Preface to the special issue on network coding and designs

  • Simon R. Blackburn
  • Marcus Greferath
  • Camilla Hollanti
  • Mario Osvin Pavčević
  • Joachim Rosenthal
  • Leo Storme
  • Ángeles Vázquez-Castro
  • Alfred Wassermann
Article
  • 414 Downloads
Part of the following topical collections:
  1. Special Issue on Network Coding and Designs

This issue of the journal Designs, Codes and Cryptography is devoted to Network Coding and Designs. Network Coding has recently attracted much interest due mainly to its relevance for transmission of information in random networks, but, additionally, due to its many links with geometrical problems and q-designs problems, the relevance of network coding surpasses many research areas.

The European Cooperation in Science and Technology (COST) action IC1104 Random Network Coding and Designs over GF(q) (2012-2016) (http://www.network-coding.eu/) stimulated a lot of research on these topics. An open call to the researchers of this COST action led to 21 articles submitted for publication to this special issue. After the refereeing process, which was according to the journal’s high standards, 10 articles were accepted for publication. These accepted articles cover a variety of areas, ranging from coding-theoretical aspects of network coding, convolutional coding, and distributed storage to cryptographical aspects of network coding, and geometrical aspects of network coding and designs. We briefly describe the contents of the accepted articles.

Two articles focus on q-designs. The article of M. Kiermaier, S. Kurz and A. Wassermann shows that The order of the automorphism group of a binary q-analog of the Fano plane is at most two. A large set of q-designs is a partition of the trivial design into pairwise disjoint t-(v, k, \(\lambda )_q\)-designs. M. Kiermaier, R. Laue and A. Wassermann present A new series of large sets of subspace designs over the binary field.

Geometrical aspects also play a role in the article Network coding with flags. Here, D. Liebhold, G. Nebe and Á. Vazquez-Castro establish links between the network coding and the geometrical theory of buildings.

P. Almeida, D. Napp and R. Pinto use superregular matrices to construct MDS 2D convolutional codes with optimal 1D horizontal projections. A novel coding approach to deal with the transmission of information over a network is presented by D. Napp, R. Pinto and V. Sidorenko in Concatenation of convolutional codes and rank metric codes for multi-shot network coding.

The article of A.-L. Horlemann-Trautmann, K. Marshall and J. Rosenthal discusses cryptographical aspects of random network coding. In Extension of Overbeck’s attack for Gabidulin-based cryptosystems, the authors generalize Overbeck’s attack to break the GPT cryptosystem, and extend the attack to cryptanalyze particular variants which explicitly resist Overbeck’s attack.

The Gabidulin codes are classical examples of maximum rank distance codes. The article On the genericity of maximum rank distance and Gabidulin codes of A. Neri, A.-L. Horlemann-Trautmann, T. Randrianariosa and J. Rosenthal discusses the question of the construction of MRD codes, not equivalent to Gabidulin codes. Their results prove that over a large degree extension field, a random generator matrix generates with high probability a non-Gabidulin MRD code.

For practical applications, it is important that a code has a message encoding map that is efficient to compute, and a corresponding inverse retrieval map.
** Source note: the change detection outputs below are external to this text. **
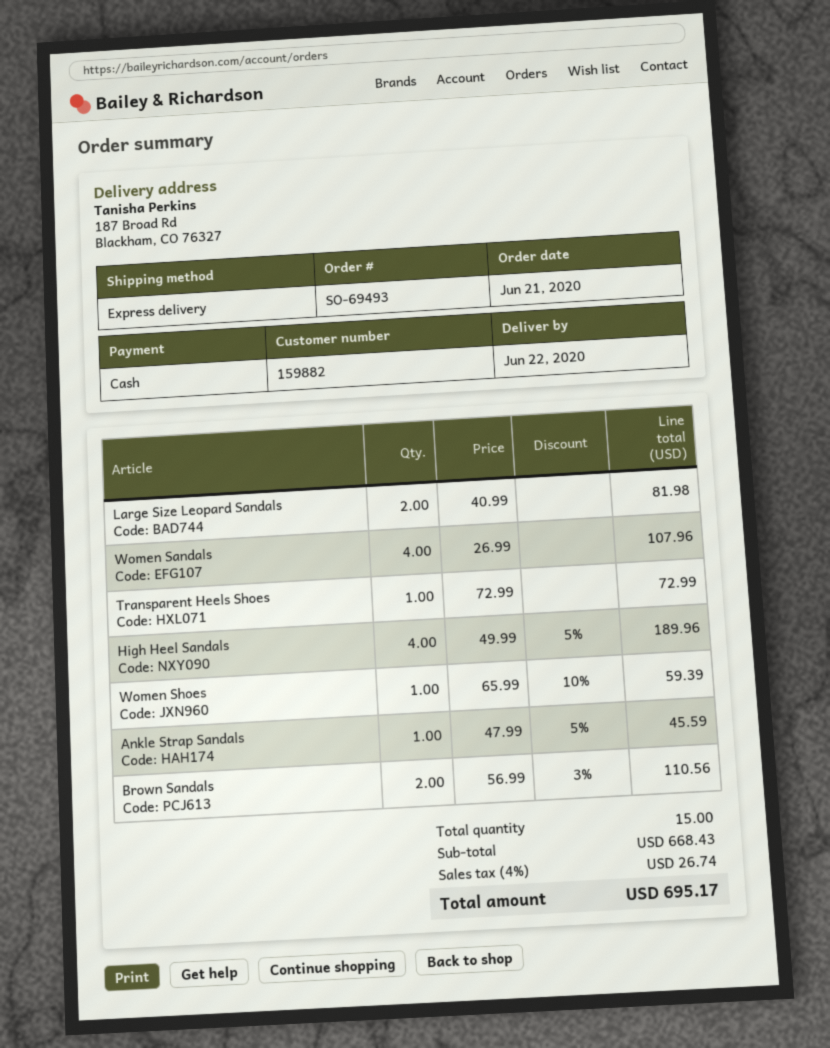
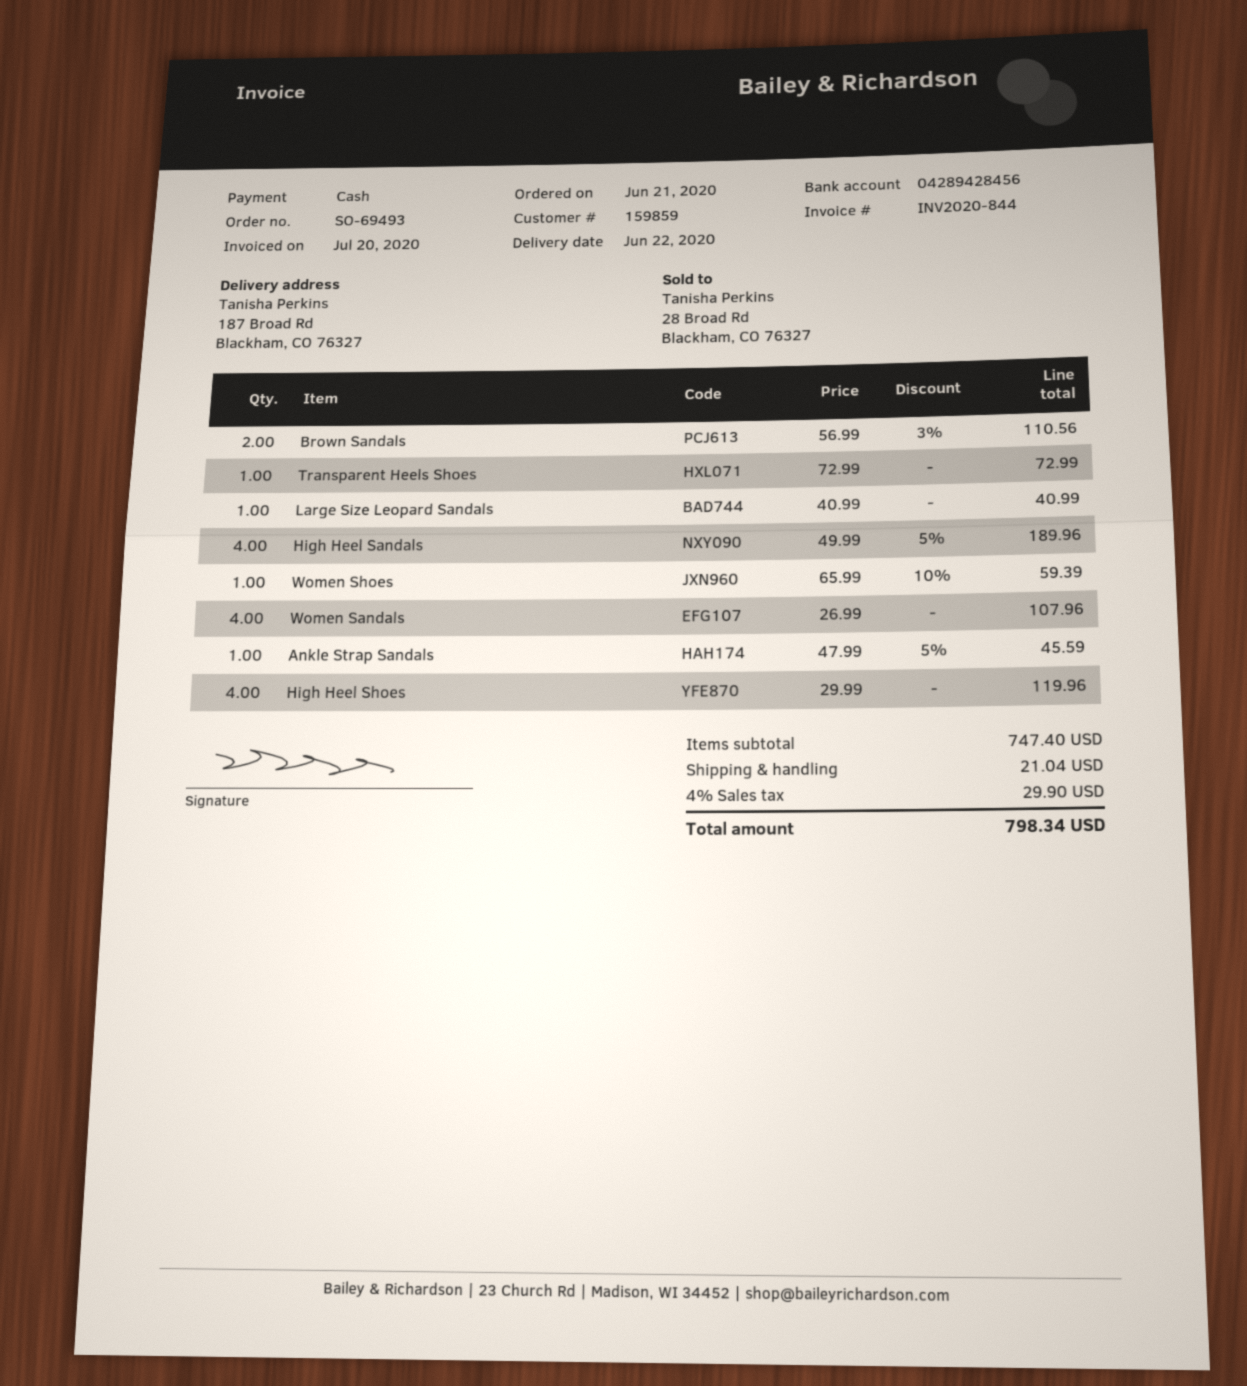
customer number: 159882 -> 159859
Large Size Leopard Sandals: 2 x 40.99 = 81.98 -> 1 x 40.99 = 40.99
High Heel Shoes: none -> 4 x 29.99 = 119.96
subtotal: 668.43 -> 747.40
shipping: none -> 21.04
tax: 4% = 26.74 -> 4% = 29.90
total: 695.17 -> 798.34

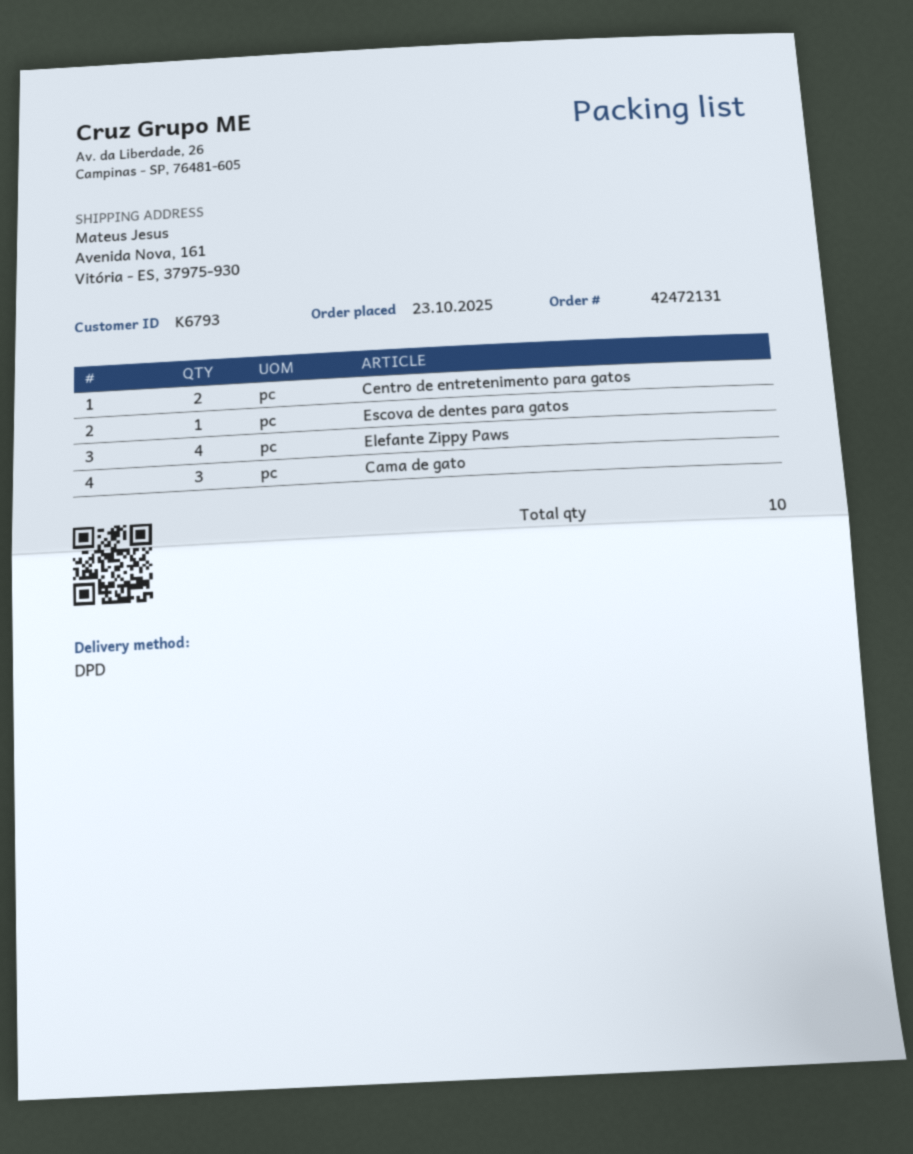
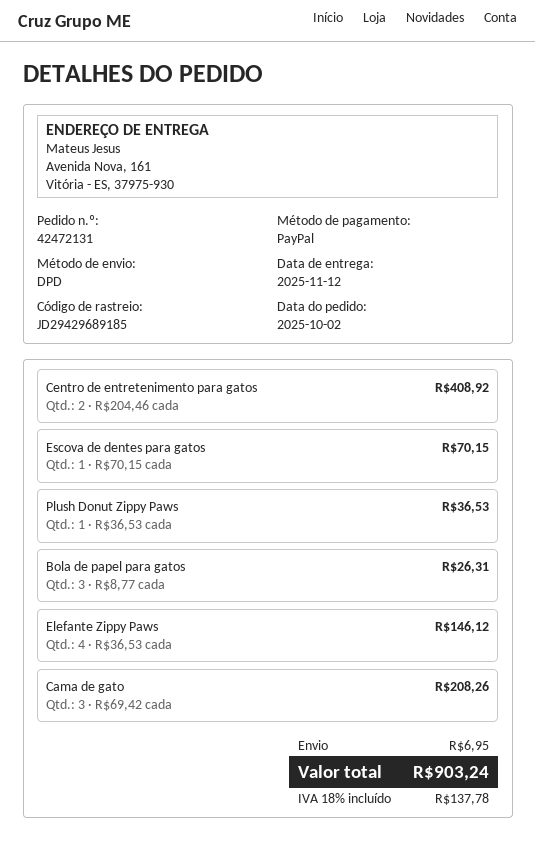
order date: 2025-10-23 -> 2025-10-02
Plush Donut Zippy Paws: none -> 1
Bola de papel para gatos: none -> 3

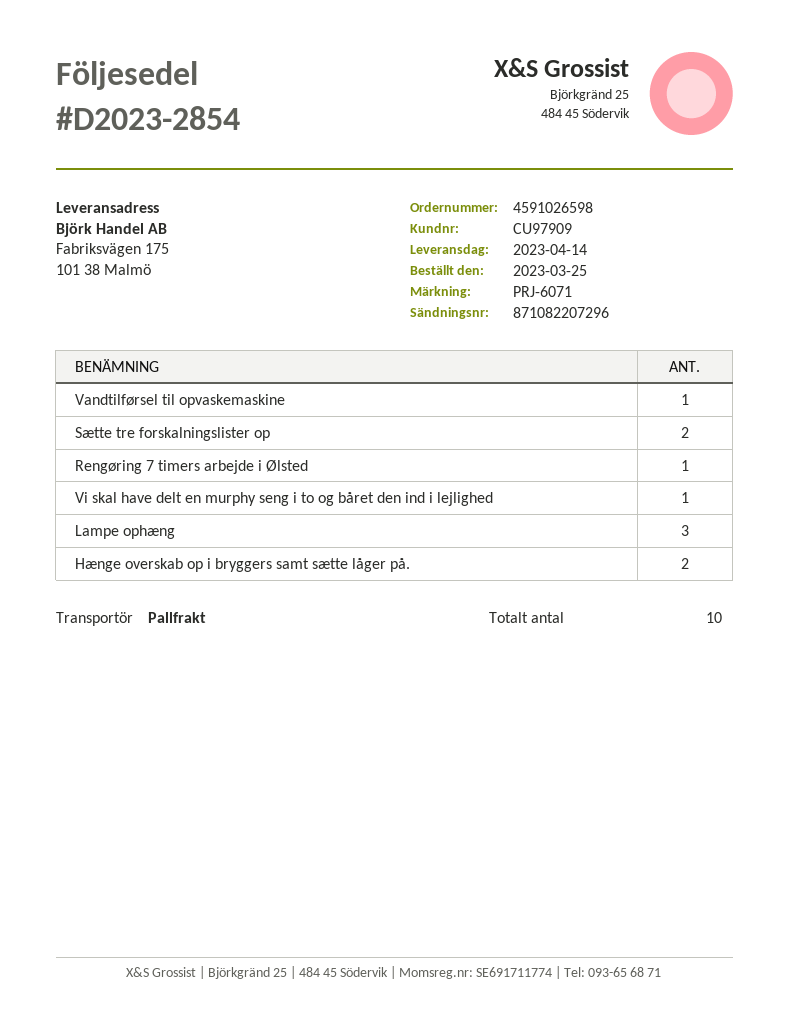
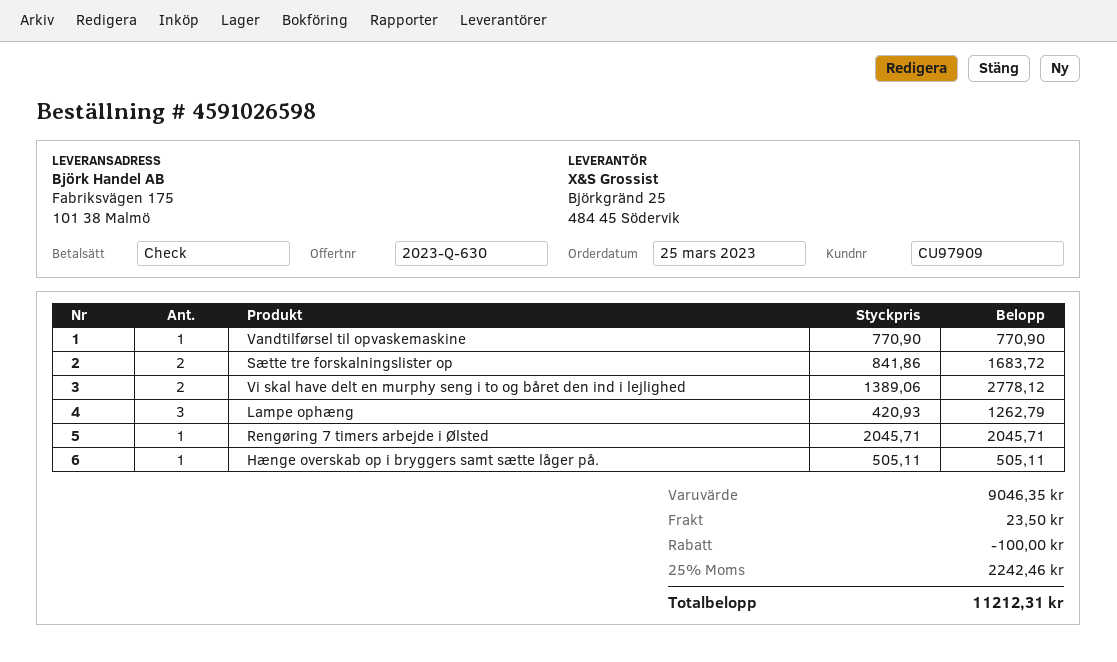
Vi skal have delt en murphy seng i to og båret den ind i lejlighed: 1 -> 2
Hænge overskab op i bryggers samt sætte låger på.: 2 -> 1

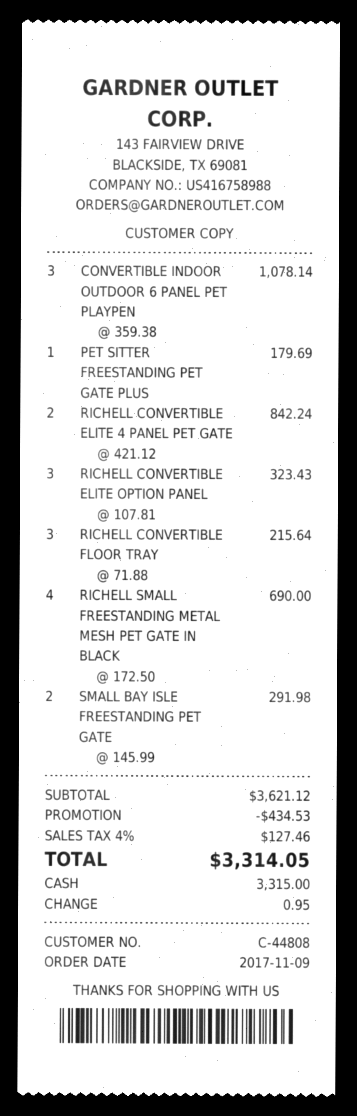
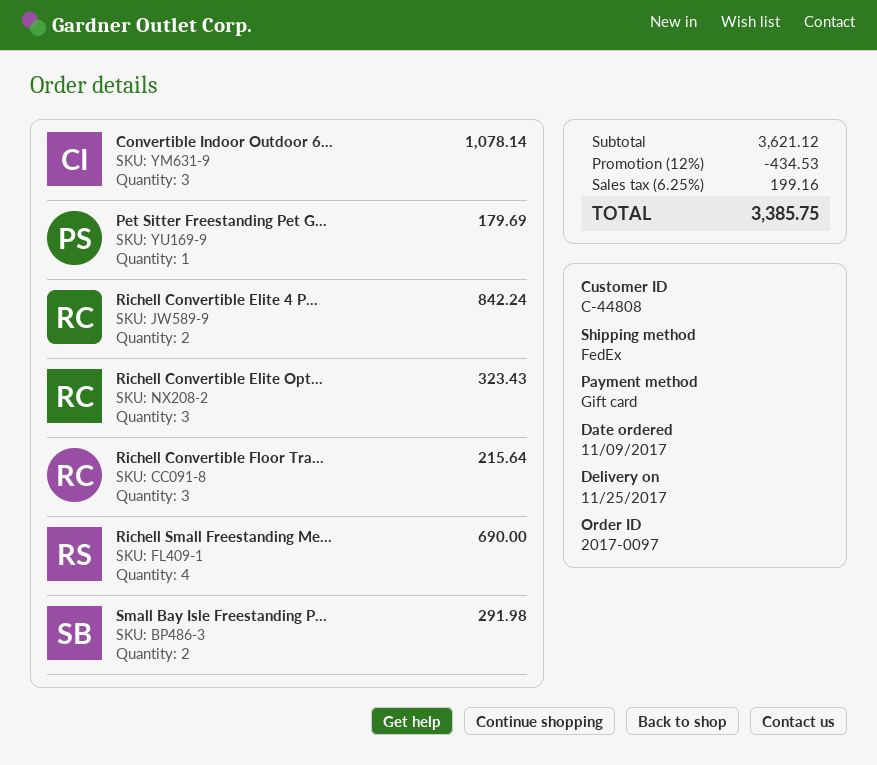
payment method: cash -> gift card
tax: 4% = 127.46 -> 6.25% = 199.16
total: 3314.05 -> 3385.75

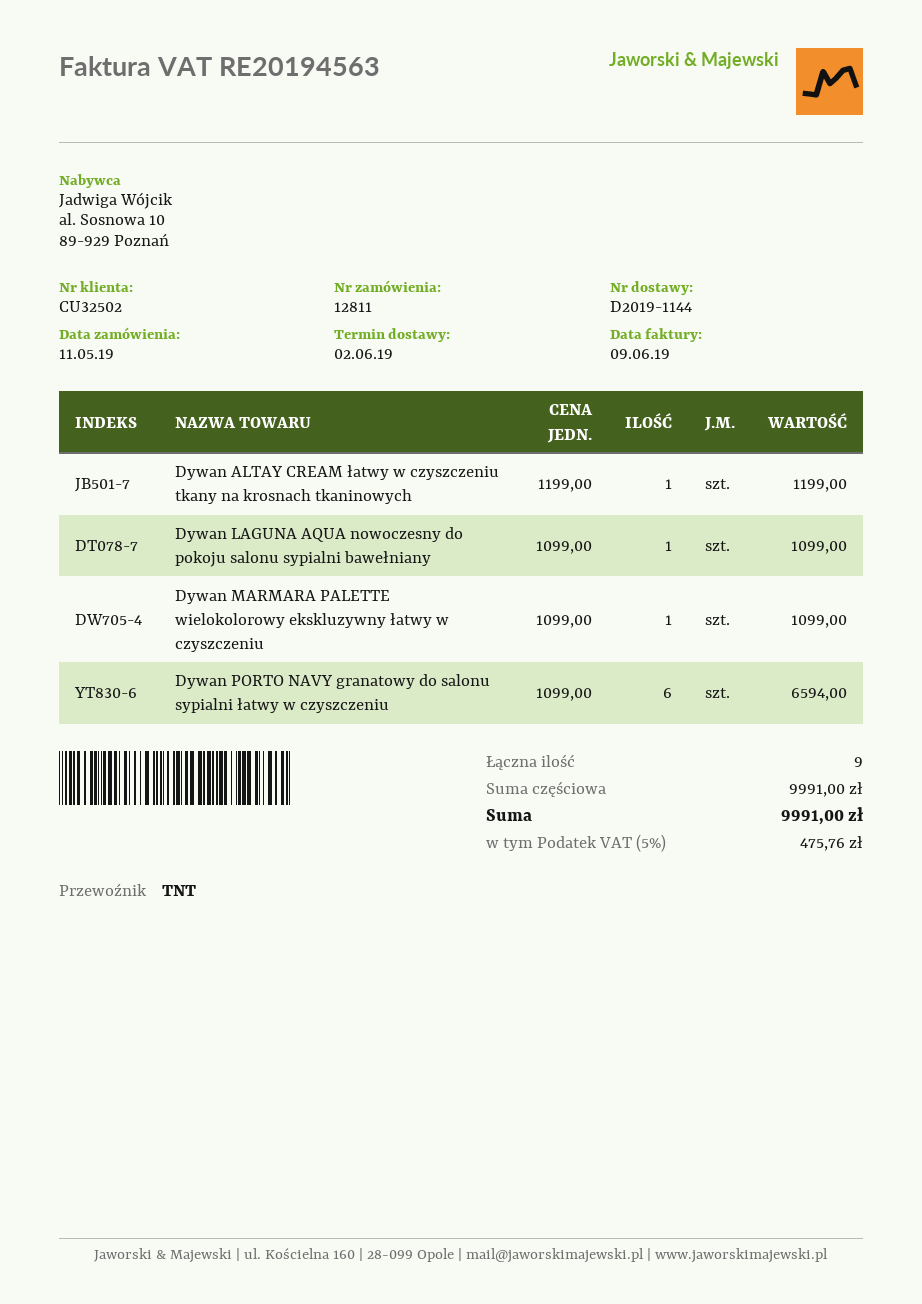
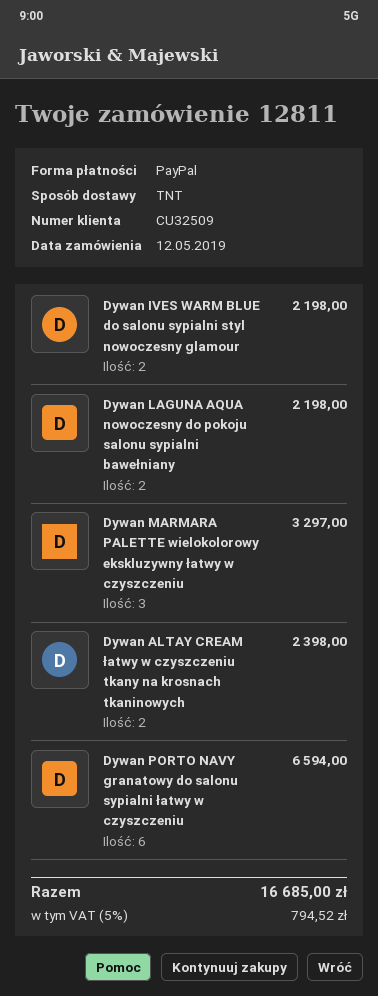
order date: 2019-05-11 -> 2019-05-12
customer number: CU32502 -> CU32509
Dywan ALTAY CREAM łatwy w czyszczeniu tkany na krosnach tkaninowych: 1 for 1199.00 -> 2 for 2398.00
Dywan LAGUNA AQUA nowoczesny do pokoju salonu sypialni bawełniany: 1 for 1099.00 -> 2 for 2198.00
Dywan MARMARA PALETTE wielokolorowy ekskluzywny łatwy w czyszczeniu: 1 for 1099.00 -> 3 for 3297.00
Dywan IVES WARM BLUE do salonu sypialni styl nowoczesny glamour: none -> 2 for 2198.00
tax: 5% = 475.76 -> 5% = 794.52
total: 9991.00 -> 16685.00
This question is addressed by A.-L. Horlemann-Trautmann in Message encoding and retrieval for spread and cyclic orbit codes.

Distributed storage has many links with random network coding. The problem of storing permutations in a distributed manner arises in many settings. Different aspects of the distributed storage of permutations are discussed by N. Raviv, E. Yaakobi and M. Médard in Coding for locality in reconstructing permutations. In a second article related to distributed storage, N. Silberstein and A. Zeh present in Anticode-based locally repairable codes with high availability new families of locally repairable codes. Their construction methods are inspired by the anticodes, also called minihypers, and, consequently, many of the resulting codes are optimal with respect to the Griesmer bound or the Cadambe–Mazumdar bound, or both.

The open call for articles for this special issue was preceded by the Network Coding and Designs conference in Dubrovnik, Croatia, April 4–8, 2016, which was the final conference of the COST Action IC1104 Random Network Coding and Designs over GF(q). These accepted articles therefore constitute a nice overview of aspects of random network coding theory, and related topics, investigated by collaborators of this project.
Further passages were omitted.